The Amendment Act (Act XXII of 1953) received the assent of the President on 31-12-1953 and was published in the Hyderabad Gazette dated 7-1-1954. The Act was manifestly assented to by the President under Article 254(2) of the Constitution, which provides thus : --

'Article 254 (2).

Where a law made by the Legislature of a State

with respect to one of the matters enumerated in the Concurrent List contains any provision repugnant to the provisions of an earlier law made by Parliament or an existing law with respect to that matter, then, the law so made by the Legislature of such State shall, if it has been reserved for the consideration of the President and has received his assent, prevail in that

State :

Provided that nothing in this clause shall prevent Parliament from enacting at any lime any law with respect to the same matter including a law adding to, amending, varying or repealing the law :so made by the Legislature of the State.'

6. It may be noticed that Drugs and Poisons,

subject to the provisions of entry 59 of List I with respect to opium occur as item 19 in the concurrent list III of the Seventh Schedule appended to the Constitution. There can be no controversy over these facts.

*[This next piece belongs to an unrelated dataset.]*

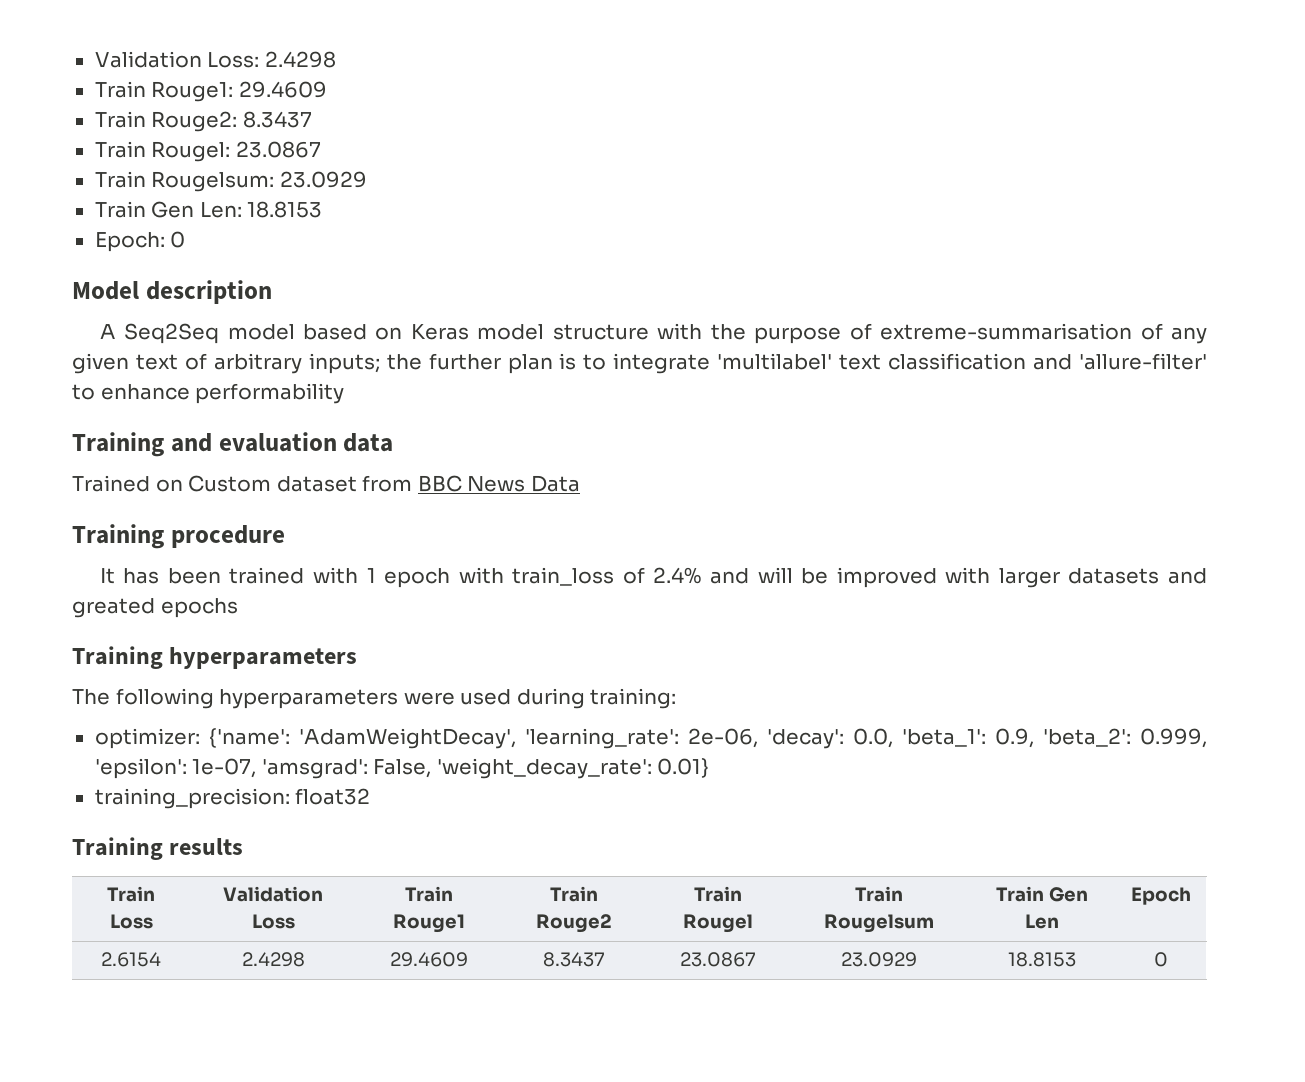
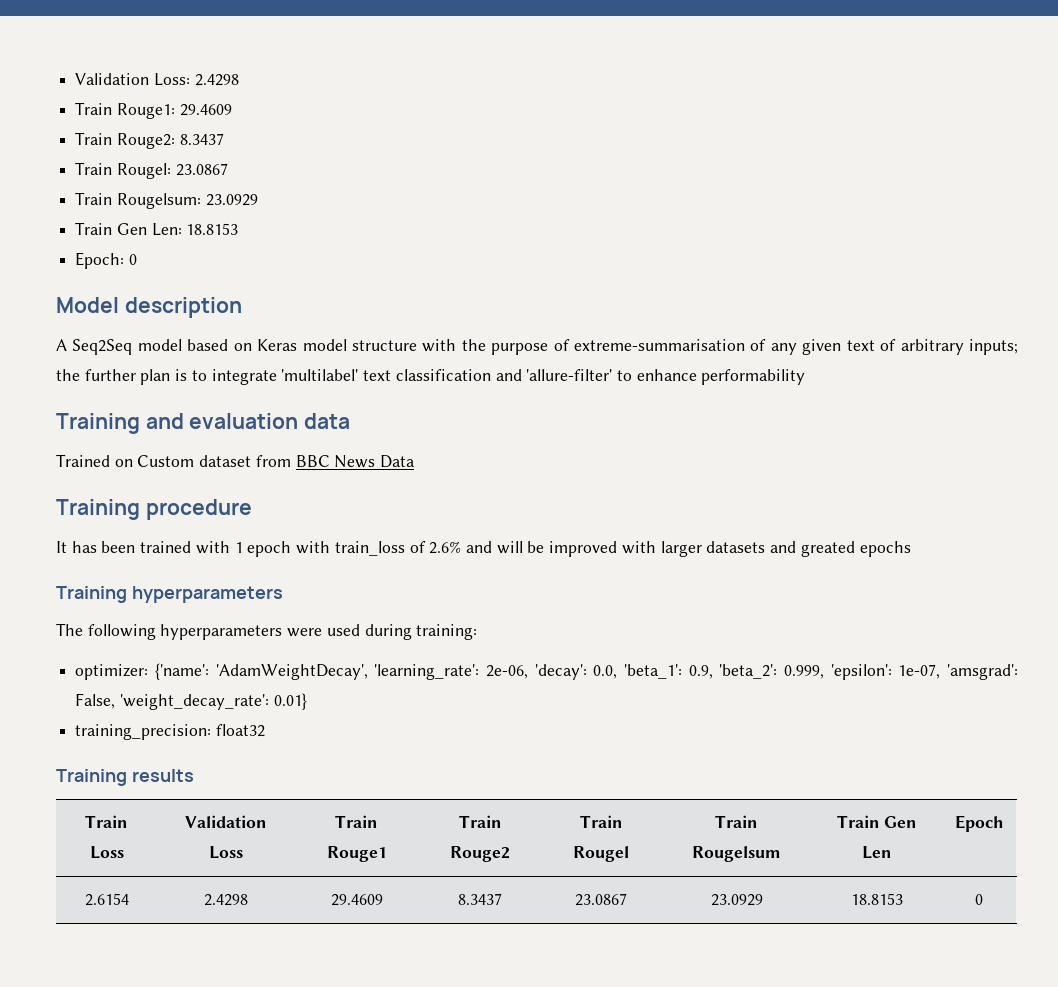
- It has been trained with 1 epoch with train_loss of 2.4% and will be improved with larger datasets and greated epochs
+ It has been trained with 1 epoch with train_loss of 2.6% and will be improved with larger datasets and greated epochs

The important fact to bear in mind about the Intoxicating Drugs Act is that it is a State Law which prevails in the State in that it received the assent of the President under Article 254(2) of the Constitution, and the Parliament has not enacted a law contemplated by the proviso,

7. While so, Sri Sutya Prakasam has contended

that by the application of the Drugs Act of 1940, the State enactment must be deemed to have been repealed by implication on account of the repugnancy between the State Law and the Central enactment. He argued that the law recognized the repeal of an Act by implication. He would urge that the Central Act covered the field of drugs exclusively. According to him, it became an occupied field and the Stale law in respect of the drugs ceased to have validity. The arguments of Sri Surya Prakasam may he crystallized in this form : firstly, that the Intoxicating Drugs Act ceased to have validity after the application of the Drugs Act of 1940 to the erstwhile Hyderabad State; and secondly that 'Drugs' have been exclusively taken over by the Union and so became its occupied field and the Drugs Act is a self-contained enactment.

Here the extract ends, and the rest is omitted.